[The records — start]
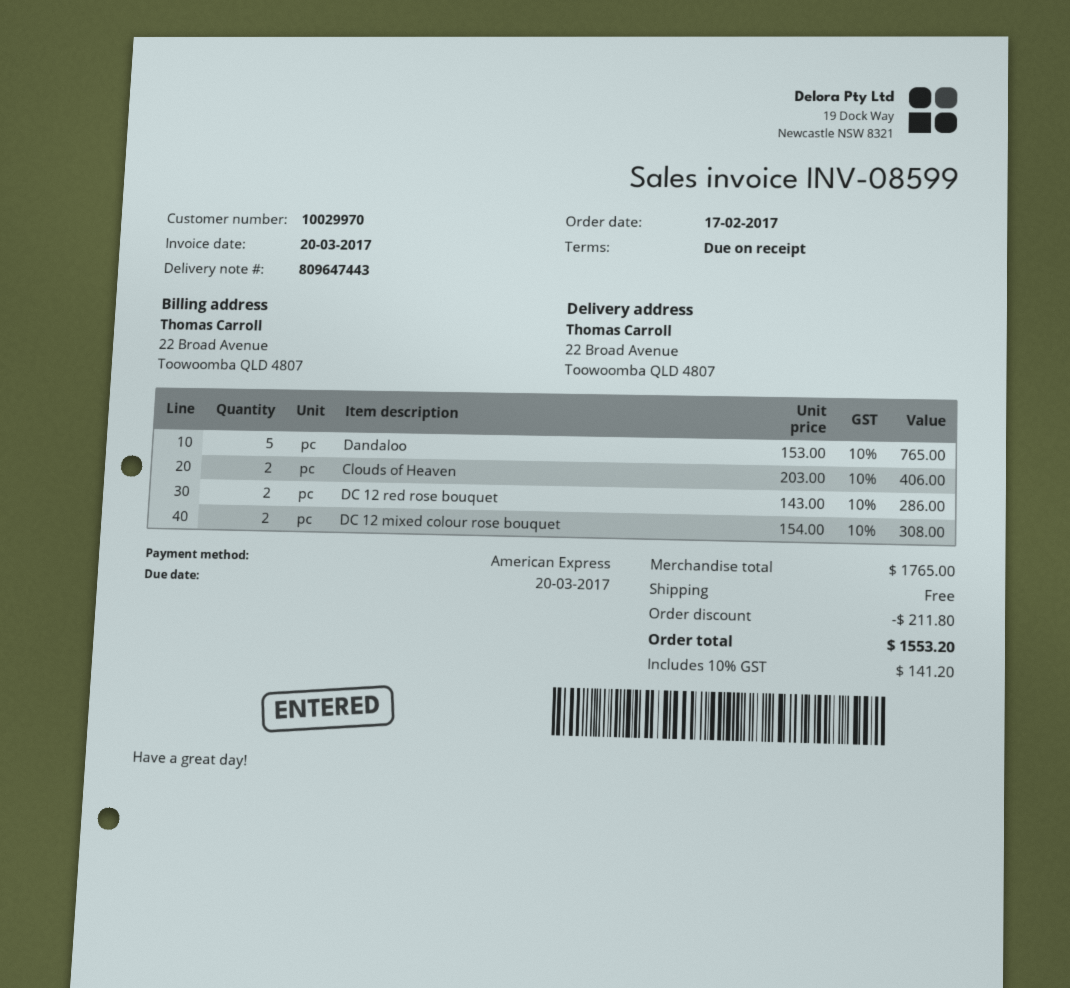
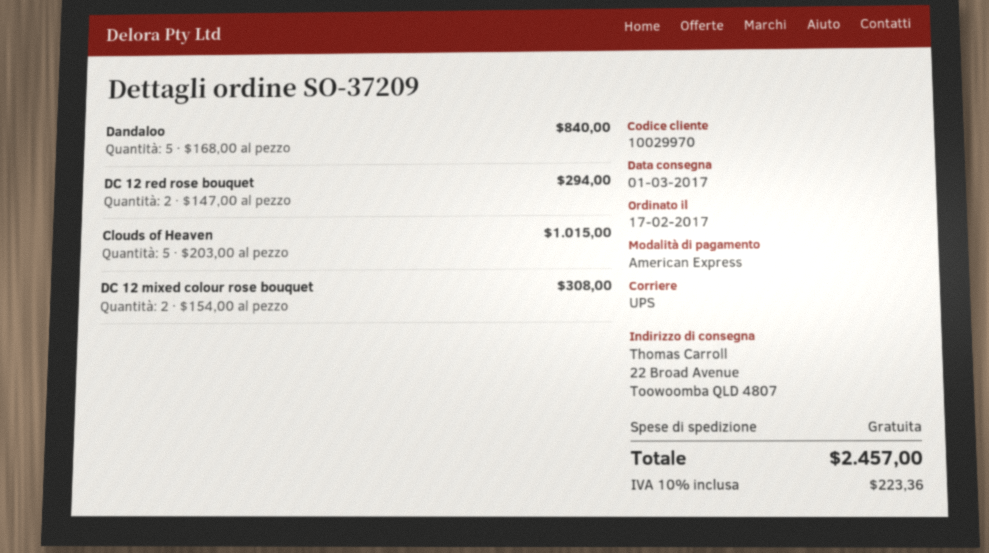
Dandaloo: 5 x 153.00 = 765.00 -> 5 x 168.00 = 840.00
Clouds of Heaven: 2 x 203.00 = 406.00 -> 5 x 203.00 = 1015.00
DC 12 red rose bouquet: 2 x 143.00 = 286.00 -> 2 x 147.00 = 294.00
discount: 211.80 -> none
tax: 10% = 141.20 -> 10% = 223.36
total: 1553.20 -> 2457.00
[The records — finish]
[The records — start]
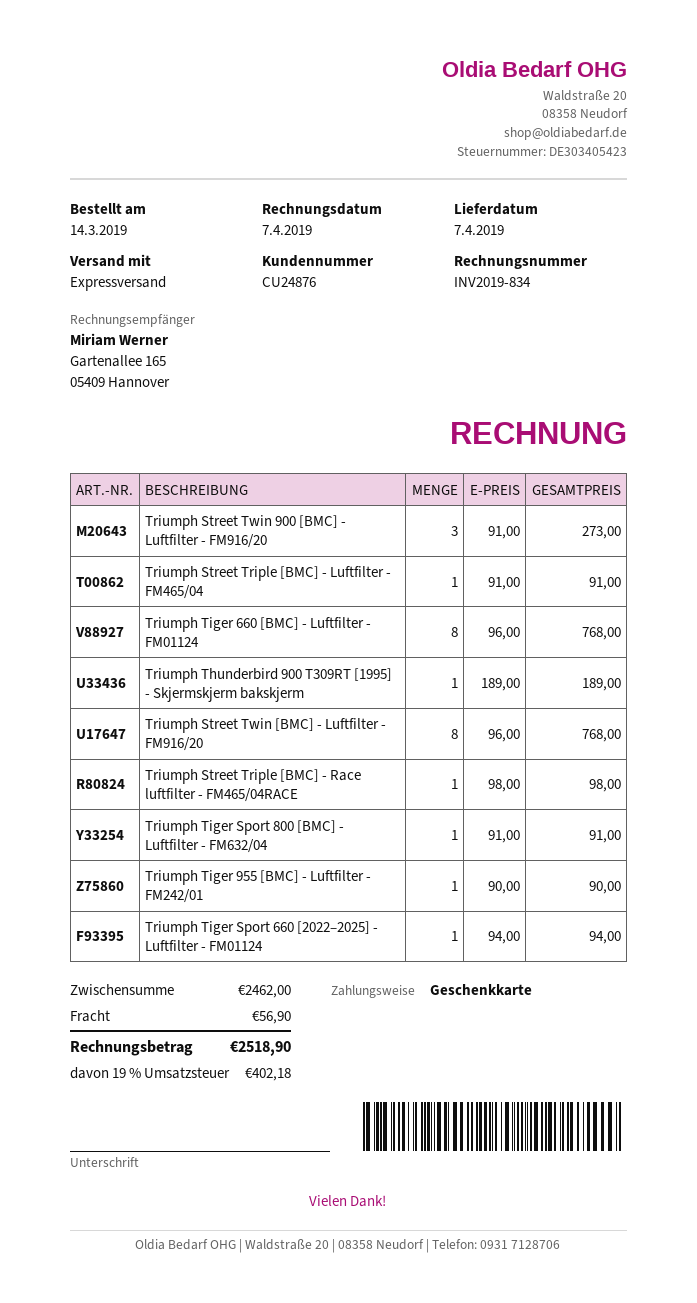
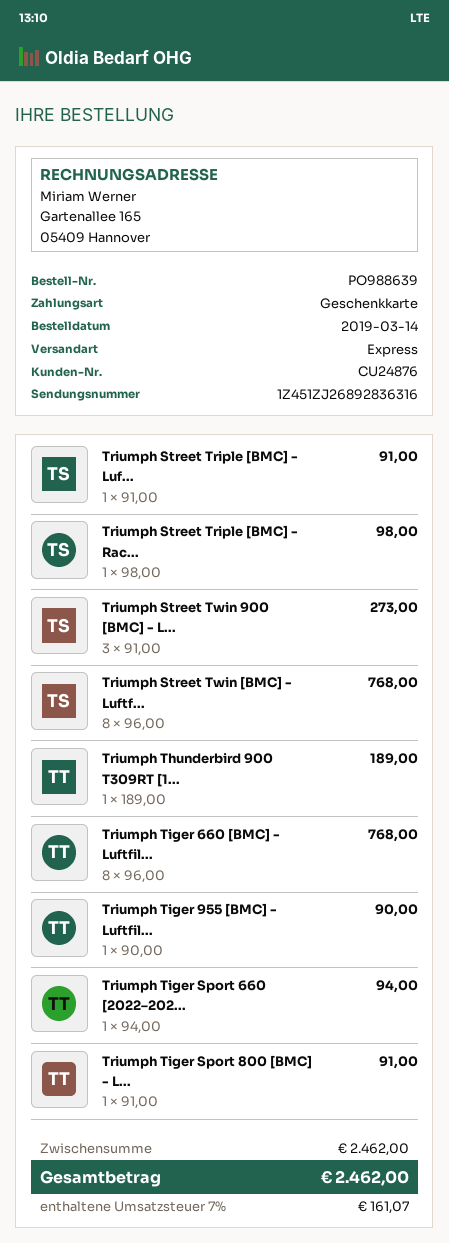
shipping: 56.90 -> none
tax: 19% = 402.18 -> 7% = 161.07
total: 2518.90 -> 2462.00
[The records — finish]
[The records — start]
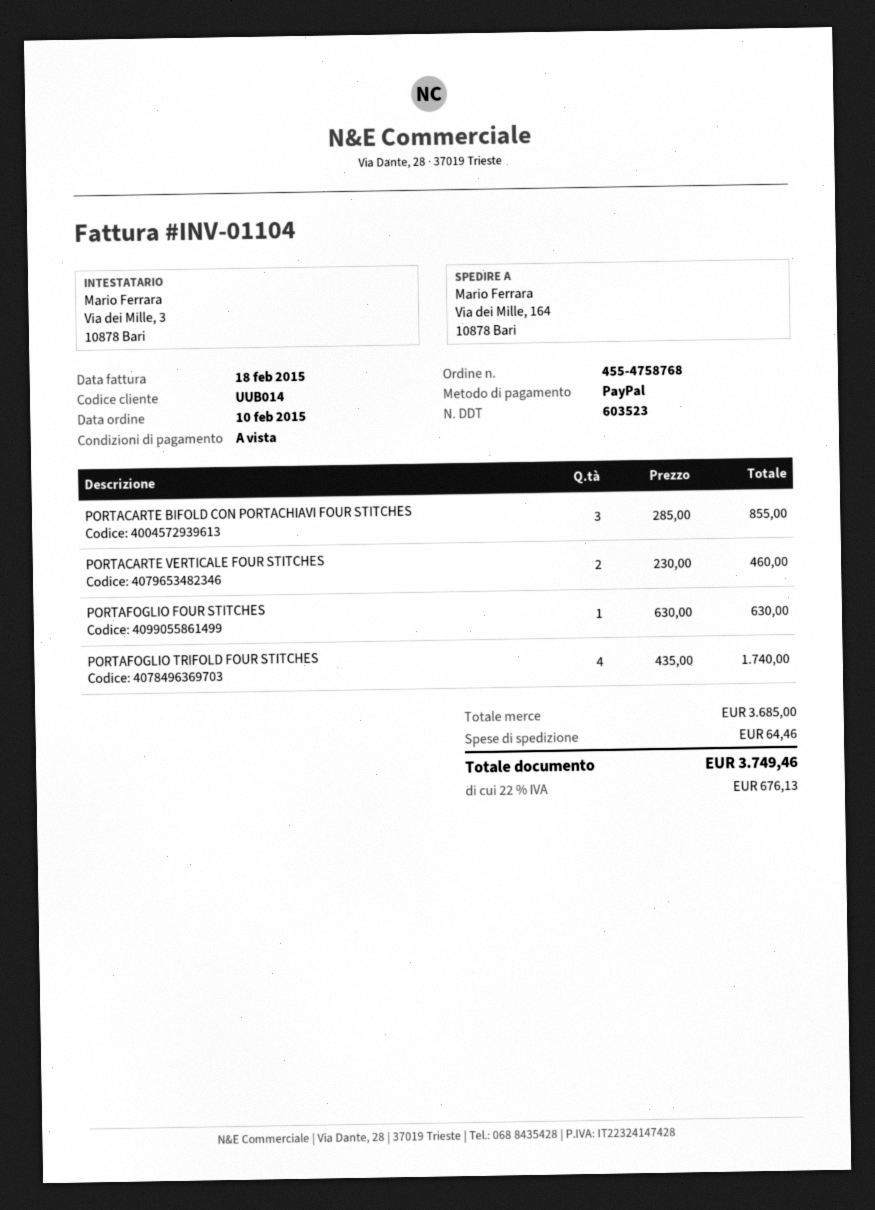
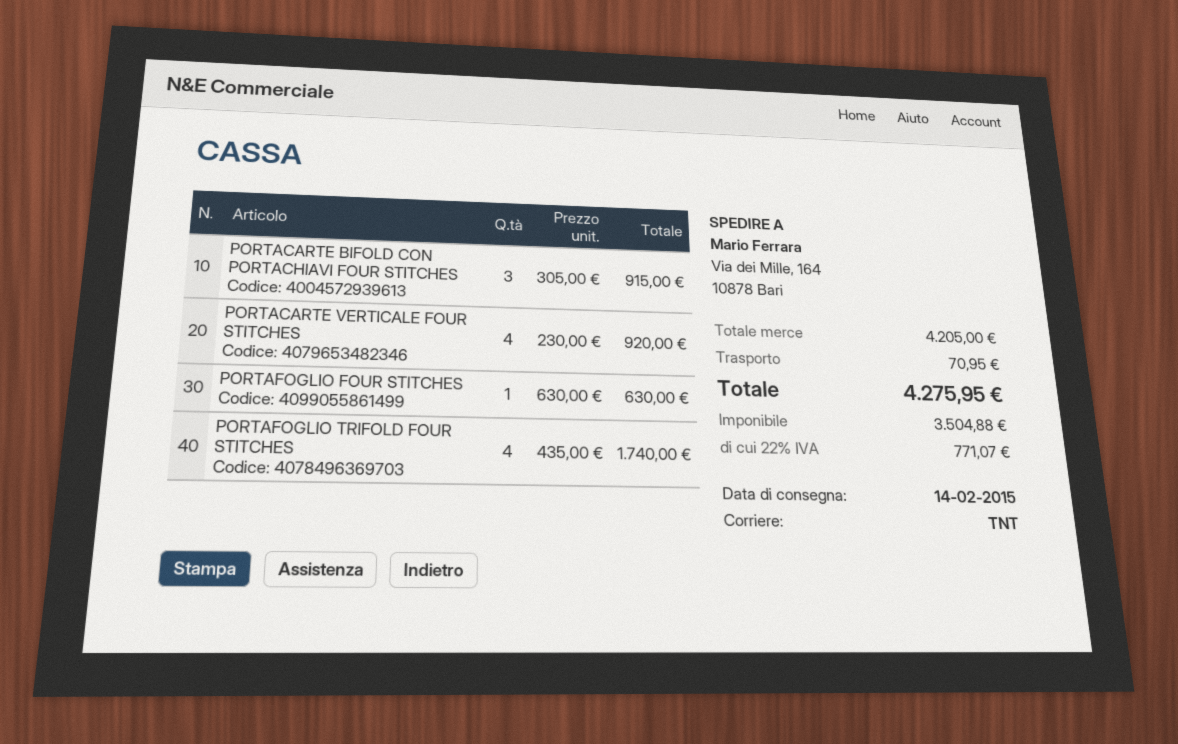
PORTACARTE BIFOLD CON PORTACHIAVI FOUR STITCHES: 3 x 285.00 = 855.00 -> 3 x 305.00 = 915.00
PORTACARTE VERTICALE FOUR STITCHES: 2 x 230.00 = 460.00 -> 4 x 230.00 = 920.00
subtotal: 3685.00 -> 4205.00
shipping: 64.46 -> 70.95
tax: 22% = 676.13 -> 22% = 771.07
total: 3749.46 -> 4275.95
[The records — finish]
- _Your goal_: Beginning with the line that has "Clouds of Heaven: 2" and ending with the line that has "total: 1553.20 -> 2457.00", set down the lines above exactly and include no others.

- _Written response_:
Clouds of Heaven: 2 x 203.00 = 406.00 -> 5 x 203.00 = 1015.00
DC 12 red rose bouquet: 2 x 143.00 = 286.00 -> 2 x 147.00 = 294.00
discount: 211.80 -> none
tax: 10% = 141.20 -> 10% = 223.36
total: 1553.20 -> 2457.00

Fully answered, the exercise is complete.